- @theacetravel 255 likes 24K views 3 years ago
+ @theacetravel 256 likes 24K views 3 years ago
--
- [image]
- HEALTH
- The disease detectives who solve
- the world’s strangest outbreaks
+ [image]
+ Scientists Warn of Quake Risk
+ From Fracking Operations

### TASK REQUIREMENTS
Filter the data above, keeping only lines that include the string "years".

### ANSWER BOX
- @theacetravel 255 likes 24K views 3 years ago
+ @theacetravel 256 likes 24K views 3 years ago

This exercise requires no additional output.